### Assigned task
Whenever a line in the entries below contains "none", copy that line.

### Data for this exercise
******************************
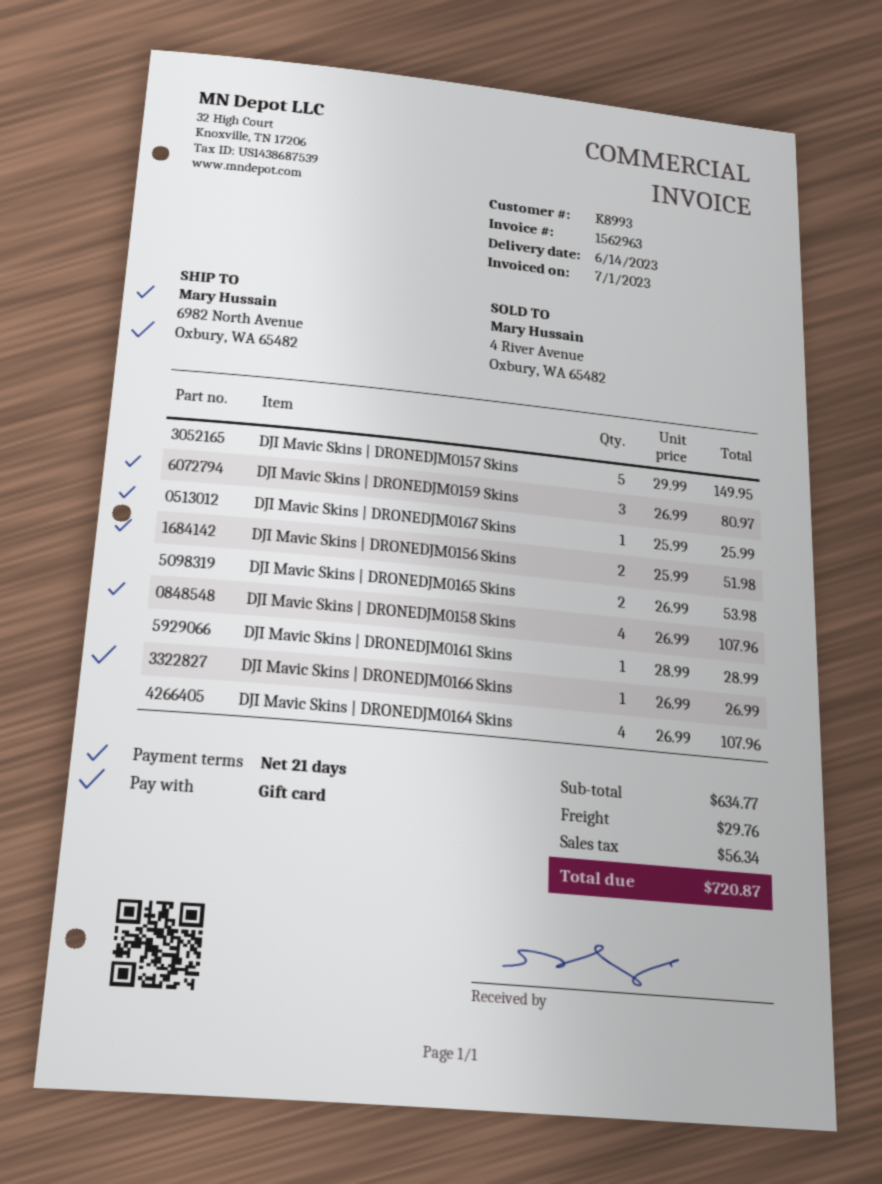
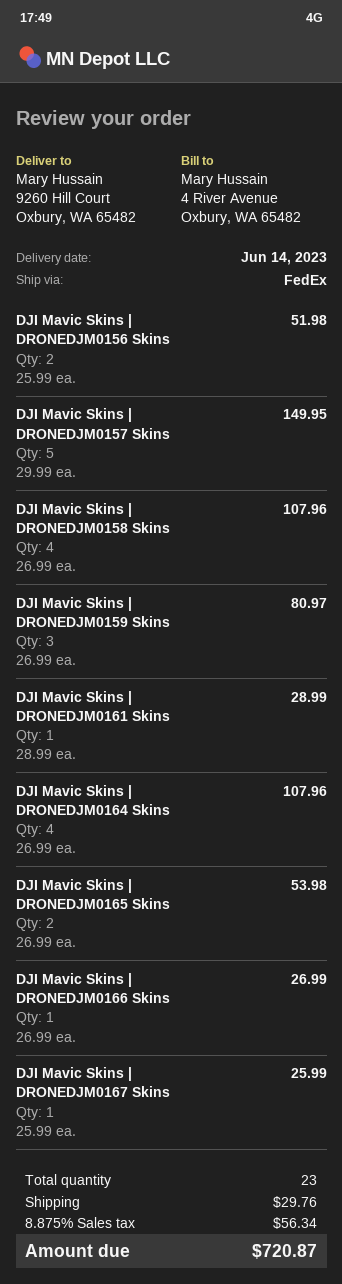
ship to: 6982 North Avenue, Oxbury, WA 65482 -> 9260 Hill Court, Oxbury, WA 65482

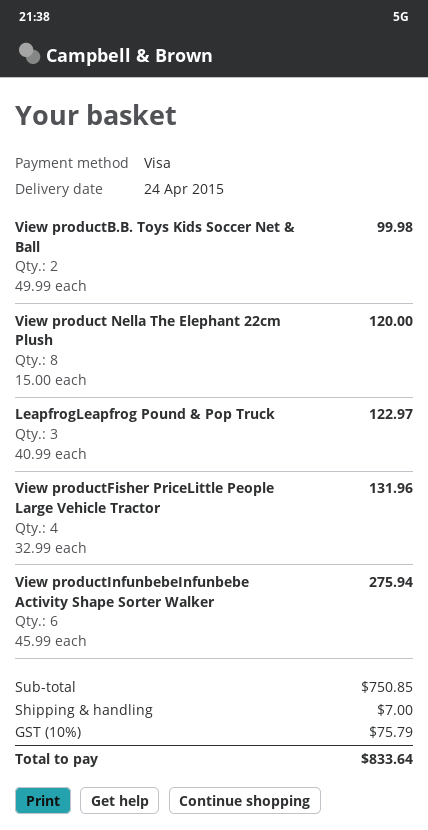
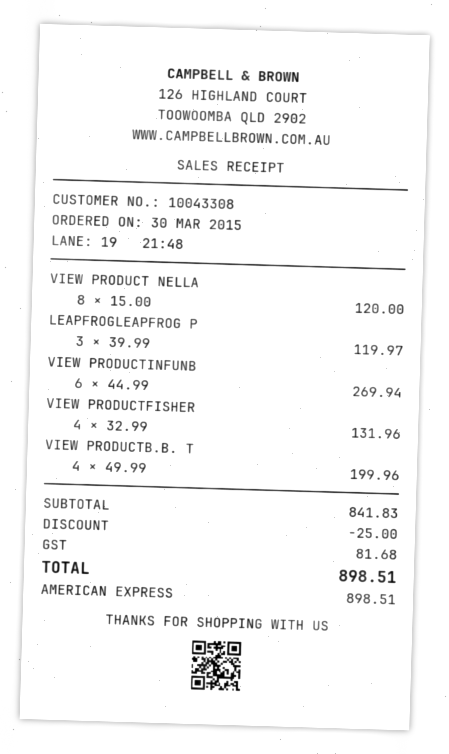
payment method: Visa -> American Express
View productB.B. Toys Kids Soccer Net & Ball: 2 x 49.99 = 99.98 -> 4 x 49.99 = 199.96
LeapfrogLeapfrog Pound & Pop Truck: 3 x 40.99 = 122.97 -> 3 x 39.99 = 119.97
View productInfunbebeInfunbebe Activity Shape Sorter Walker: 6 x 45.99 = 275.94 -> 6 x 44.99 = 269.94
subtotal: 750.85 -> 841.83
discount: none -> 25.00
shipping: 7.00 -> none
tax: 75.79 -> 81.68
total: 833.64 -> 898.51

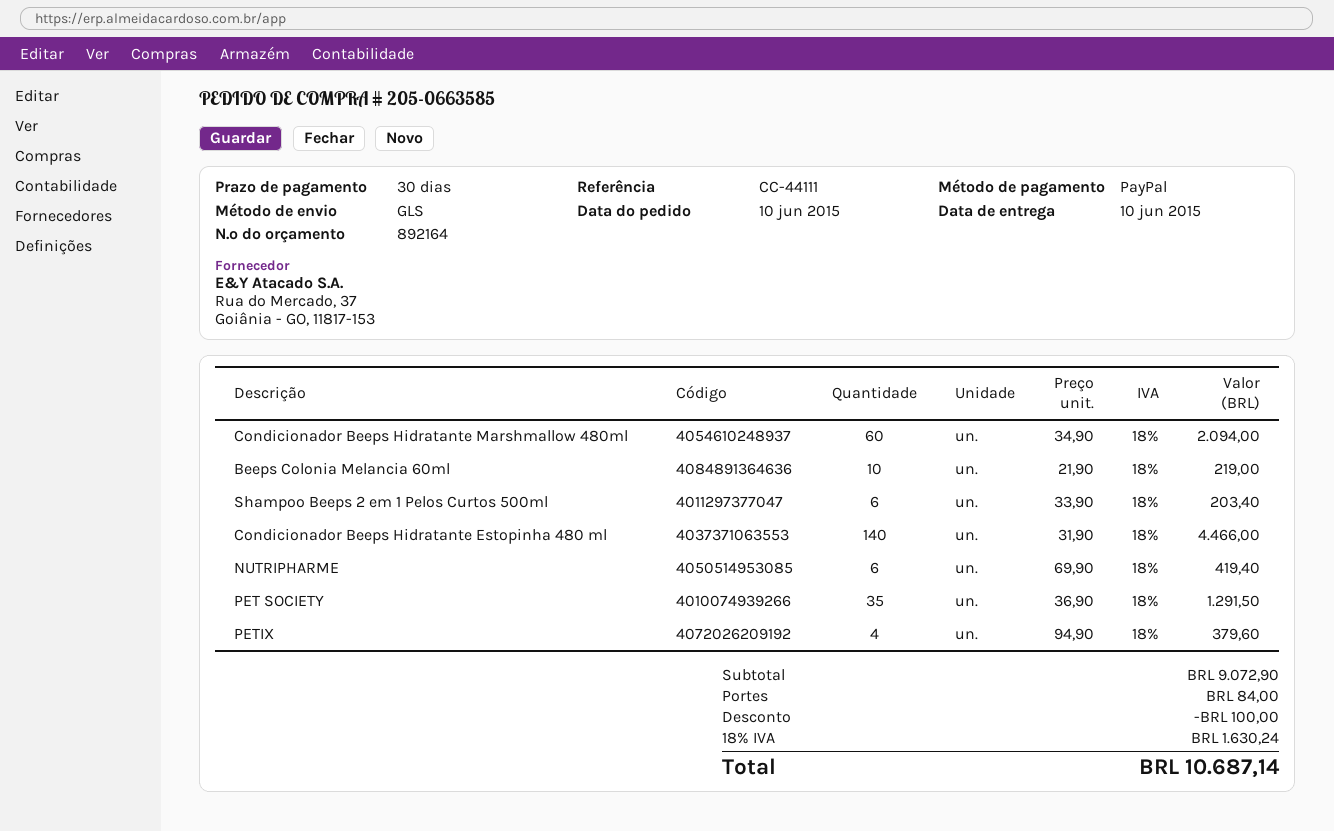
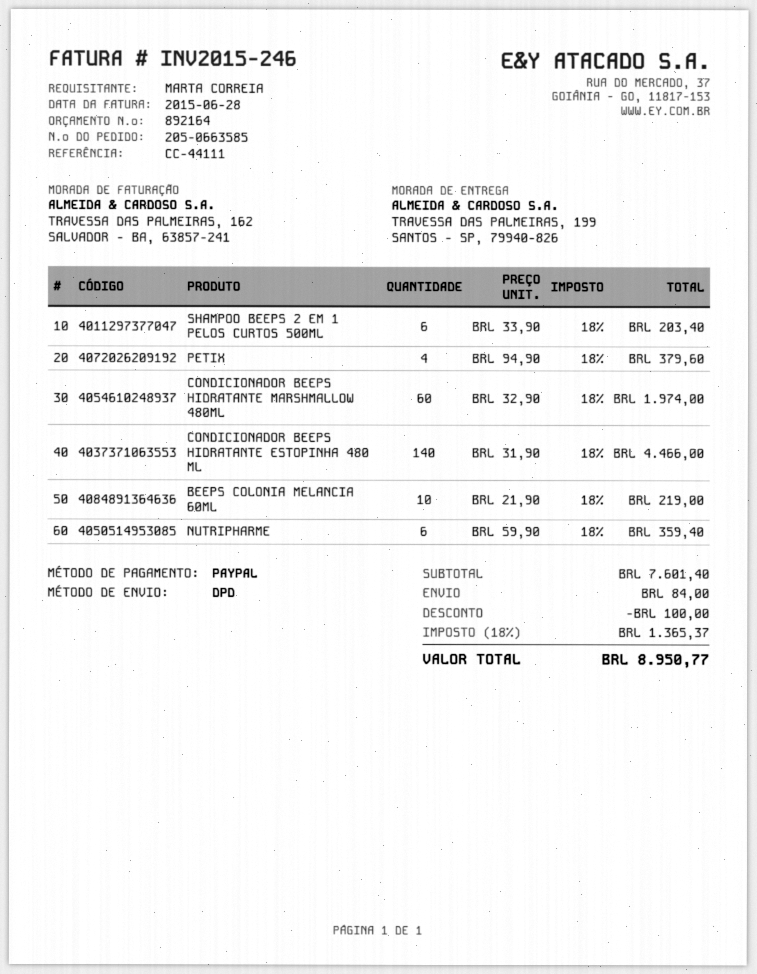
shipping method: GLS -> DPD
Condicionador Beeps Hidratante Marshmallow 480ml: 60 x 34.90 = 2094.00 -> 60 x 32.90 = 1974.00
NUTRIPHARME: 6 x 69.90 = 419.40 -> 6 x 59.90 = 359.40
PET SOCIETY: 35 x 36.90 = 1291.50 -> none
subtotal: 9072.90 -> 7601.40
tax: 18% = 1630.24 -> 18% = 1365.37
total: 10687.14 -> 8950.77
******************************
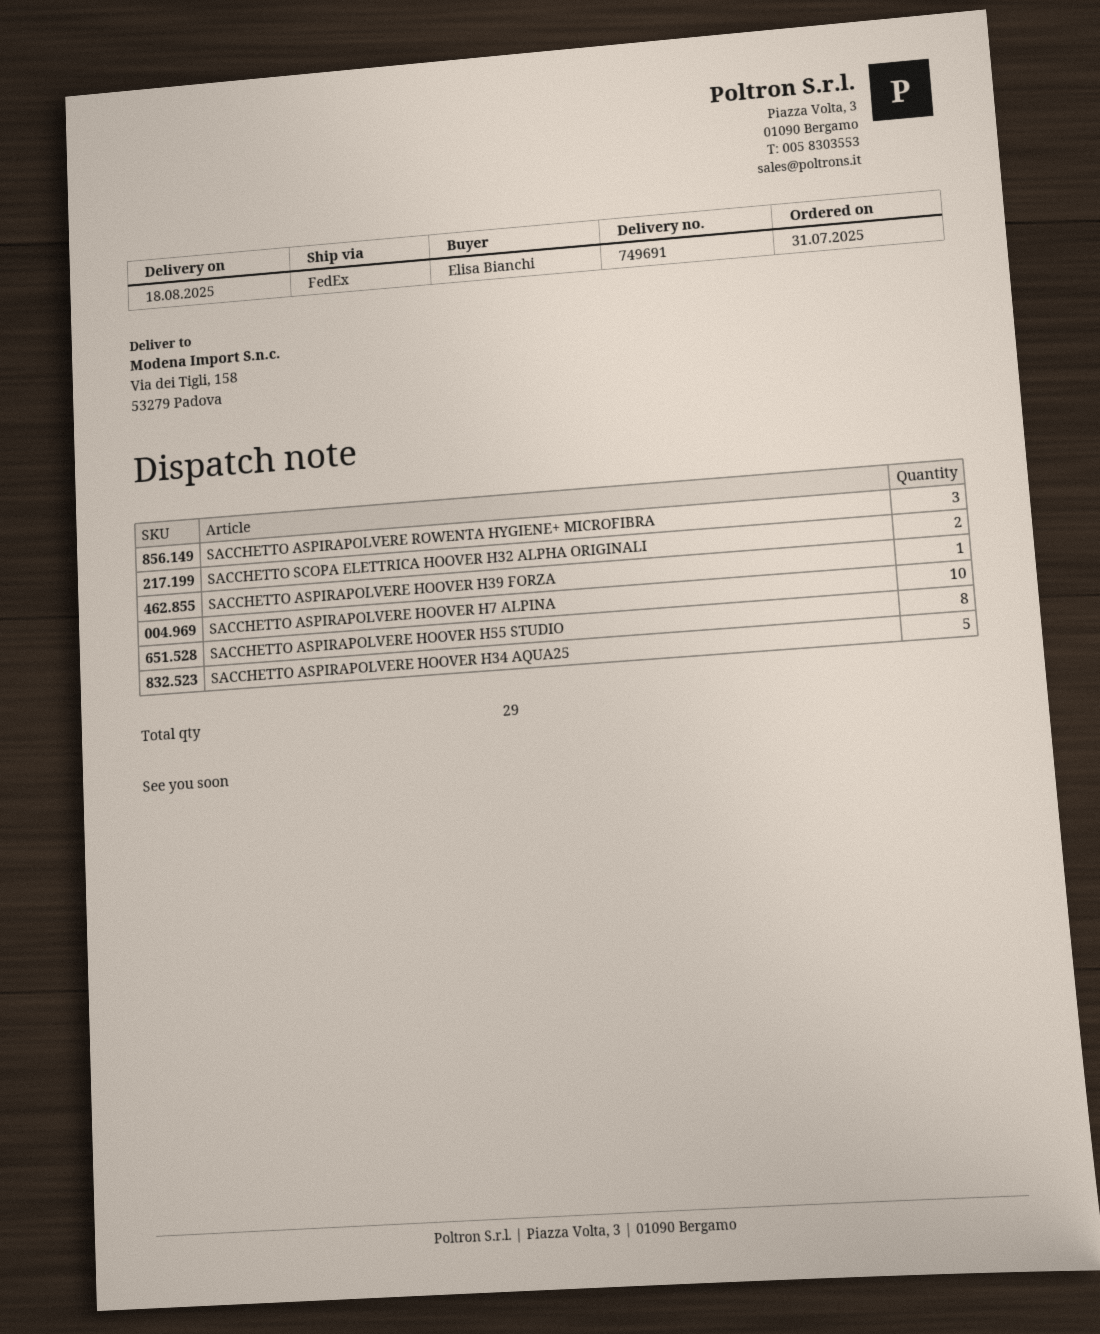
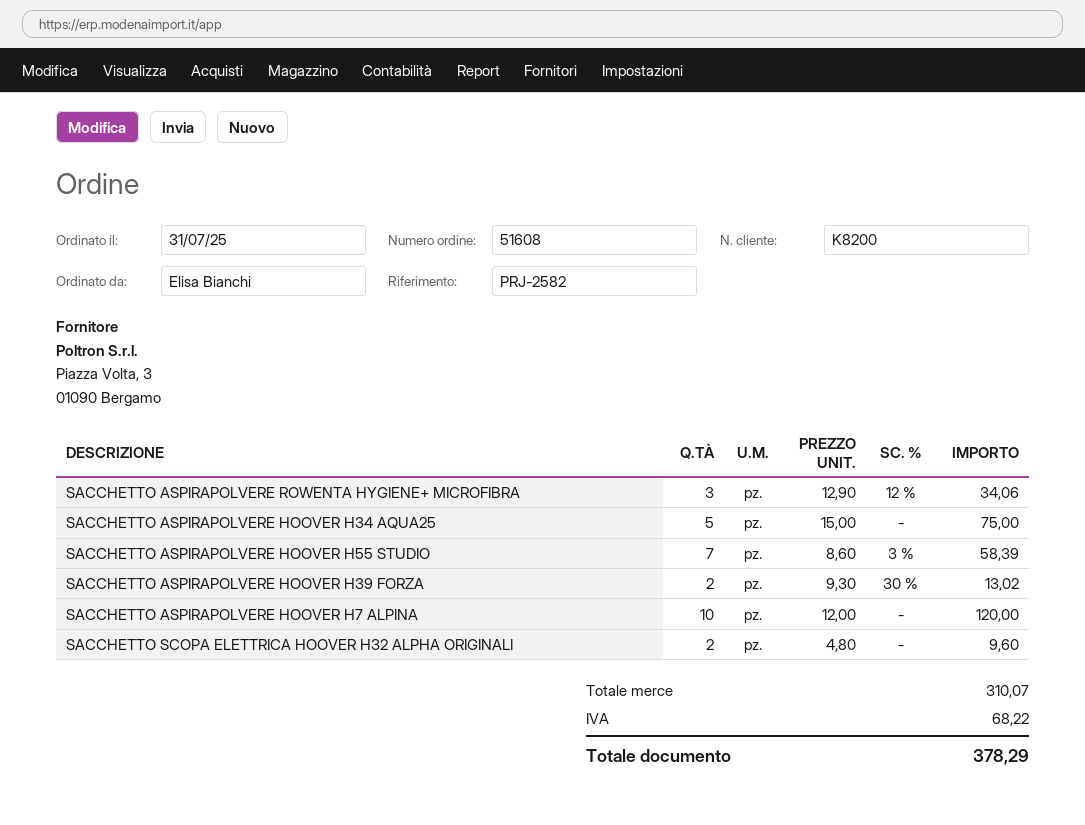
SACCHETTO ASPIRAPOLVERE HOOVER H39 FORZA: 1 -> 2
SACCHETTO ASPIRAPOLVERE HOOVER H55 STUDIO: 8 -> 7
******************************
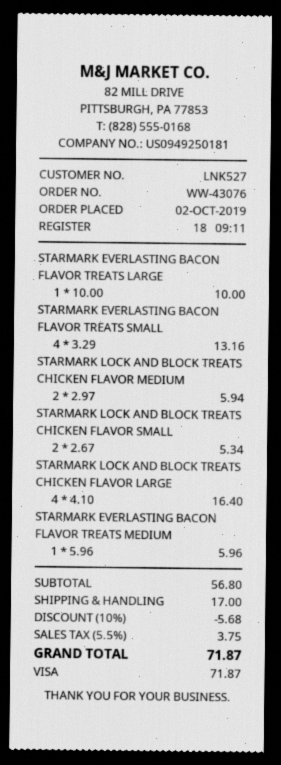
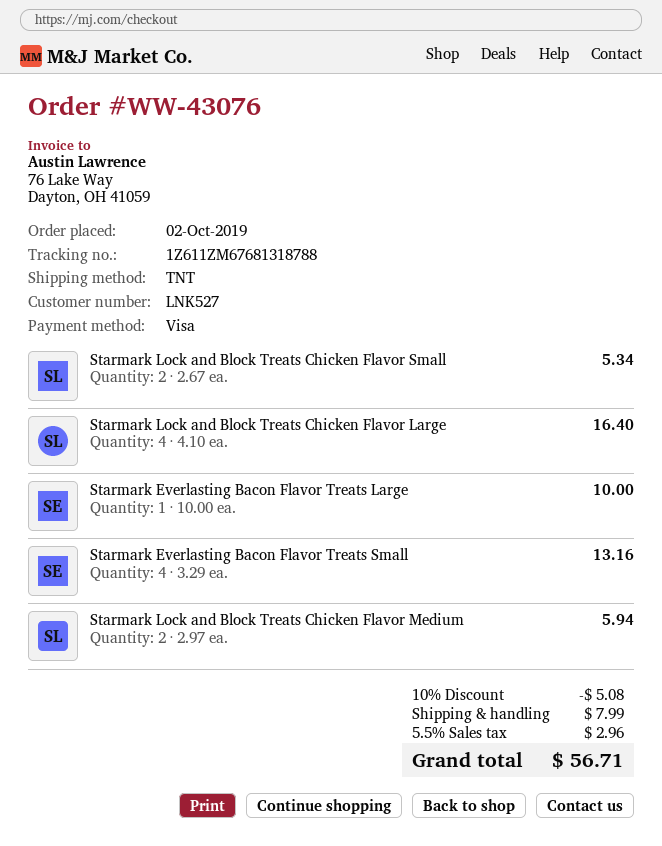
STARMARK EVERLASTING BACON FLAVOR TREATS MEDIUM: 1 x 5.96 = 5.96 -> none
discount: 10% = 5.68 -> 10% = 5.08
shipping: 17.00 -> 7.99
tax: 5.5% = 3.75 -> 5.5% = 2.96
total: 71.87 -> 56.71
******************************
### Solution for this task
discount: none -> 25.00
shipping: 7.00 -> none
PET SOCIETY: 35 x 36.90 = 1291.50 -> none
STARMARK EVERLASTING BACON FLAVOR TREATS MEDIUM: 1 x 5.96 = 5.96 -> none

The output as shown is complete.